I'd like to land this in 0.15 as it:

  1. Polishes up a feature being released in 0.15
  2. Is reasonably straightforward / risk-free
viridia commented 1 day ago

There are a few things that I would do differently here.

First, I would define a getter and setter rather than returning a mutable field. This would allow the property being animated to be a simplified abstraction of the underlying property. So for example, I could animate rotation_x as an angle instead of having to deal with a quat - the conversion from angle to quat could be done in the AnimatableProperty impl. Similarly, I could animate scale as a scalar affecting all dimensions instead of separate scale_x, scale_y, scale_z.

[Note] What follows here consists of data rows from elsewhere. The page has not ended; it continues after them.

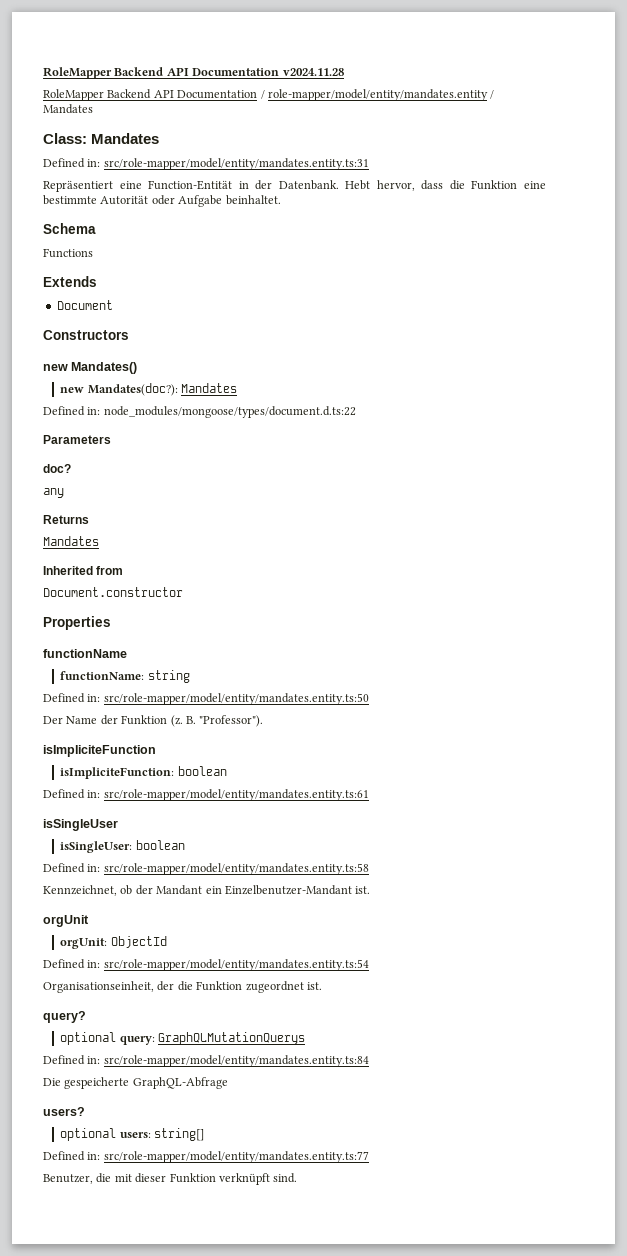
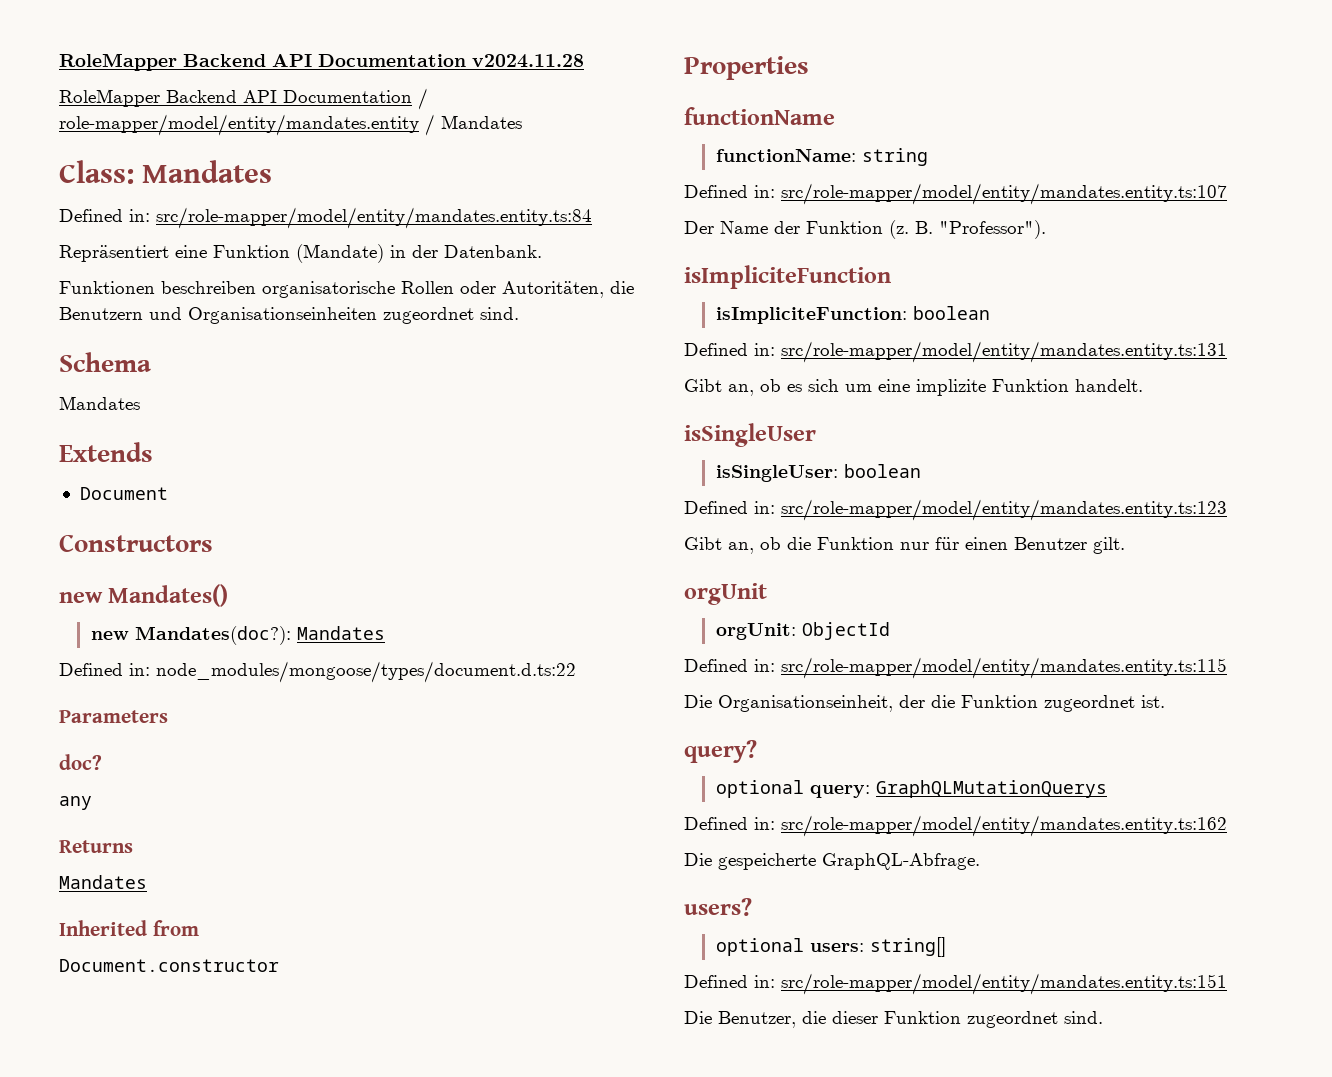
- Defined in: src/role-mapper/model/entity/mandates.entity.ts:31
+ Defined in: src/role-mapper/model/entity/mandates.entity.ts:84
- Repräsentiert eine Function-Entität in der Datenbank. Hebt hervor, dass die Funktion eine bestimmte Autorität oder Aufgabe beinhaltet.
+ Repräsentiert eine Funktion (Mandate) in der Datenbank.
+ Funktionen beschreiben organisatorische Rollen oder Autoritäten, die Benutzern und Organisationseinheiten zugeordnet sind.
  Schema
- Functions
+ Mandates
- Defined in: src/role-mapper/model/entity/mandates.entity.ts:50
+ Defined in: src/role-mapper/model/entity/mandates.entity.ts:107
- Defined in: src/role-mapper/model/entity/mandates.entity.ts:61
+ Defined in: src/role-mapper/model/entity/mandates.entity.ts:131
+ Gibt an, ob es sich um eine implizite Funktion handelt.
- Defined in: src/role-mapper/model/entity/mandates.entity.ts:58
- Kennzeichnet, ob der Mandant ein Einzelbenutzer-Mandant ist.
+ Defined in: src/role-mapper/model/entity/mandates.entity.ts:123
+ Gibt an, ob die Funktion nur für einen Benutzer gilt.
- Defined in: src/role-mapper/model/entity/mandates.entity.ts:54
- Organisationseinheit, der die Funktion zugeordnet ist.
+ Defined in: src/role-mapper/model/entity/mandates.entity.ts:115
+ Die Organisationseinheit, der die Funktion zugeordnet ist.
- Defined in: src/role-mapper/model/entity/mandates.entity.ts:84
+ Defined in: src/role-mapper/model/entity/mandates.entity.ts:162
- Die gespeicherte GraphQL-Abfrage
+ Die gespeicherte GraphQL-Abfrage.
- Defined in: src/role-mapper/model/entity/mandates.entity.ts:77
- Benutzer, die mit dieser Funktion verknüpft sind.
+ Defined in: src/role-mapper/model/entity/mandates.entity.ts:151
+ Die Benutzer, die dieser Funktion zugeordnet sind.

See also the discussion in #15725 - there's a difference between "keyframe" curves and "transition" curves (my terms, perhaps there's a better way of describing this), in that the animation target can change in mid-animation (like a button which inflates when hovered, but the mouse quickly enters and leaves, giving no time for the animation to complete). In thee cases, you want to avoid an ugly jump from resetting the animation back to start, and instead start the animation from whatever the current state is.